La manifestation du 6 juin à Frossay contre l’industrialisation du Carnet. © Malika Barbot/Reporterre

Si les procès sont des outils de pression pour éteindre les luttes, d’autres moyens plus insidieux sont tout aussi dissuasifs. « Tout le monde est focalisé sur les expulsions, le spectaculaire, dit Yoann Morice. Aujourd’hui, c’est une répression du quotidien, qui ne se voit pas. C’est parfois à basse intensité, mais des visites répétées à nos domiciles. » Entre juillet 2019, date de la mobilisation du surf park et aujourd’hui, Yoann et Hubert Morice ont relevé une soixantaine de passages de la gendarmerie, en hélicoptère ou en voiture jusque devant leur ferme, à laquelle on accède par une impasse. Les passages de voisins, parfois en pleine nuit, sont également fréquents selon eux. « Ces pratiques, comme celle des “voisins vigilants” [1], qui visent à débusquer un ennemi public, ne sont pas nouvelles mais se renforcent avec l’idée que la population doit participer à la répression », analyse Vanessa Codaccioni.

Des voitures de gendarmeries garées aux abords du pique-nique du 5 juin.

« Par précaution, les militants agissent comme s’ils étaient toujours surveillés », résume Arthur, militant contre le projet du Carnet. Revenir aux abords du Carnet, participer à un pique-nique, c’est éventuellement « donner des preuves d’un engagement dans la lutte ». Les conséquences de la surveillance sont comportementales, affectives et psychologiques. D’après Vanessa Codaccioni, « il peut y avoir un sentiment d’insécurité forte, un repli sur soi. Certains vont s’empêcher de faire des choses qui pourraient leur nuire ou d’échanger avec d’autres personnes ». Se crée, aussi, la nécessité d’être aux aguets de toute preuve de la surveillance. « On peut tomber dans une paranoïa, par peur légitime du fichage, des perquisitions et des arrestations », poursuit Arthur.

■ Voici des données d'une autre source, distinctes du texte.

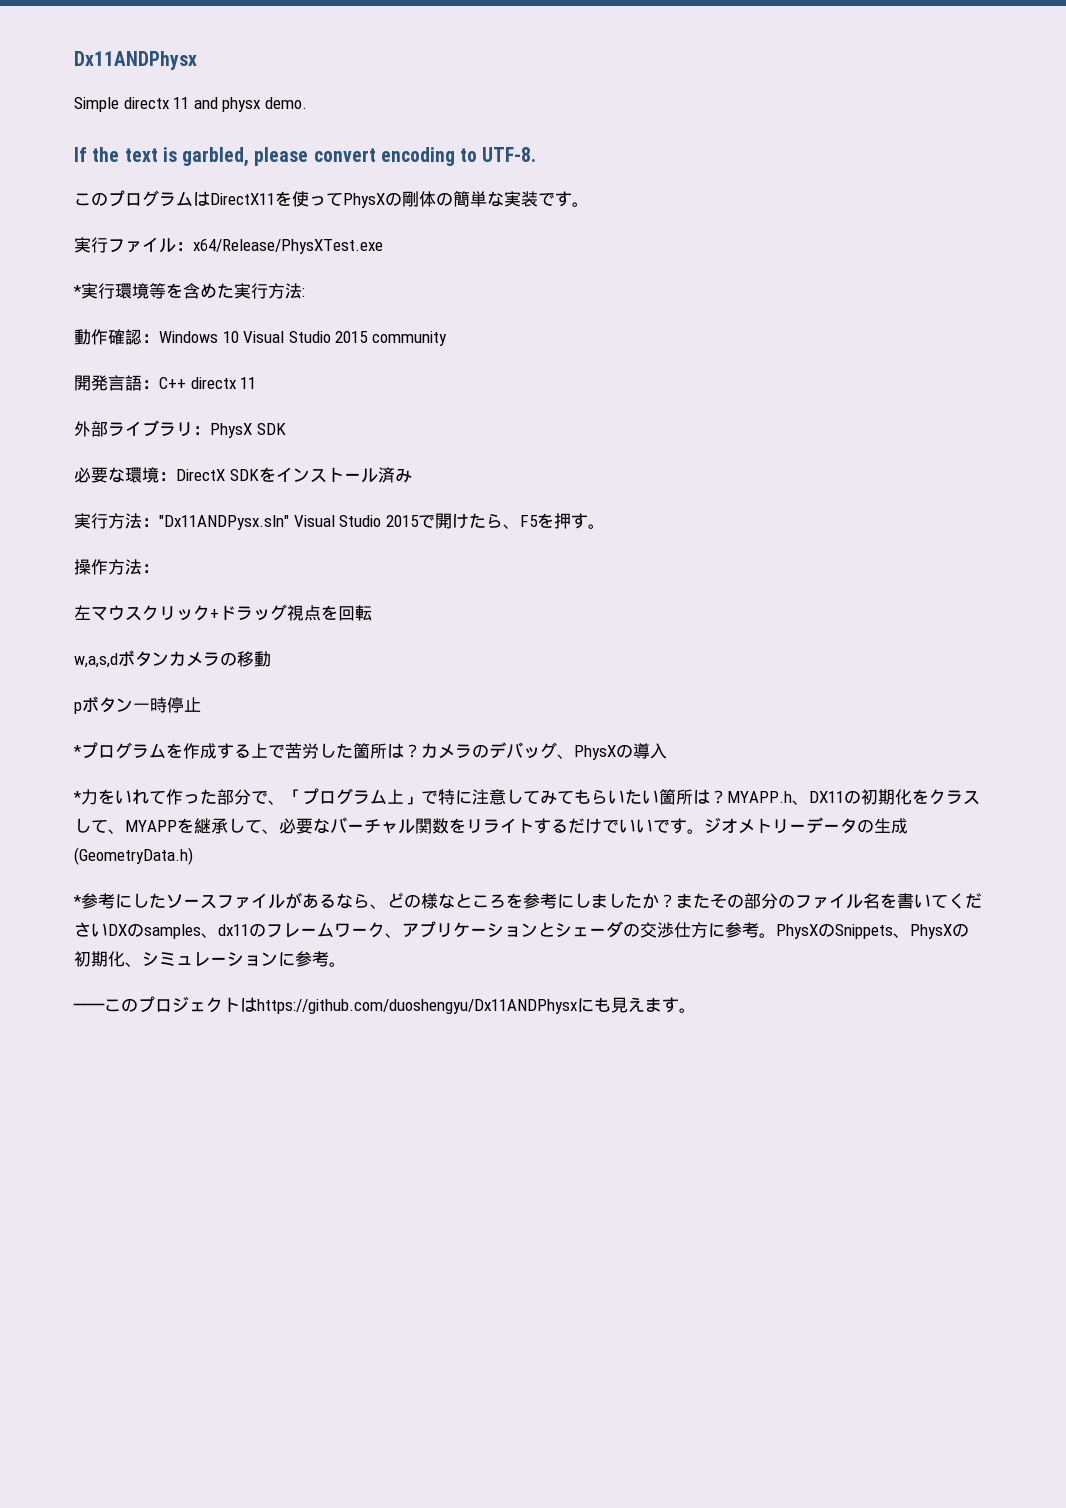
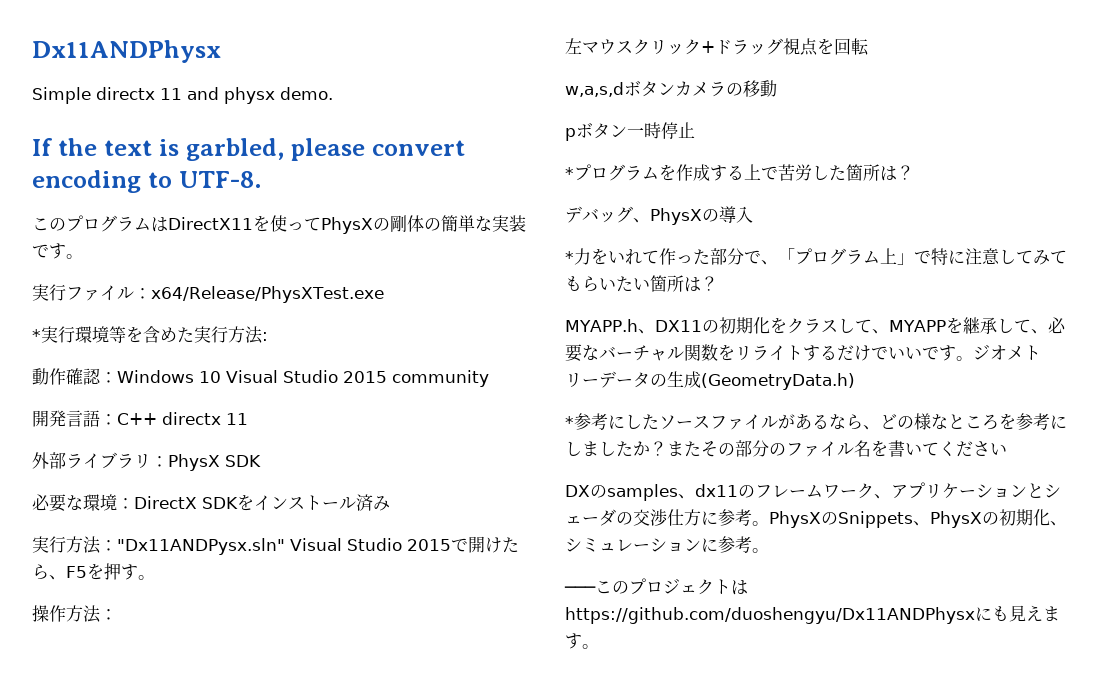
- *プログラムを作成する上で苦労した箇所は？カメラのデバッグ、PhysXの導入
+ *プログラムを作成する上で苦労した箇所は？
+ デバッグ、PhysXの導入
- *力をいれて作った部分で、「プログラム上」で特に注意してみてもらいたい箇所は？MYAPP.h、DX11の初期化をクラスして、MYAPPを継承して、必要なバーチャル関数をリライトするだけでいいです。
+ *力をいれて作った部分で、「プログラム上」で特に注意してみてもらいたい箇所は？
+ MYAPP.h、DX11の初期化をクラスして、MYAPPを継承して、必要なバーチャル関数をリライトするだけでいいです。
- またその部分のファイル名を書いてくださいDXのsamples、dx11のフレームワーク、アプリケーションとシェーダの交渉仕方に参考。
+ またその部分のファイル名を書いてください
+ DXのsamples、dx11のフレームワーク、アプリケーションとシェーダの交渉仕方に参考。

Fin août 2020 par exemple, des caméras de surveillance ont été retrouvées au Carnet, dans un faux tronc d’arbre et une fausse pierre. « Elles étaient numérotées, il en manque une, complète le militant. Elle est peut-être aux alentours. » Intimidation « invisible » et « visible » se complètent : « Ce sont deux versants qui ensemble, forment une répression totale et plus dure », conclut Vanessa Codaccioni.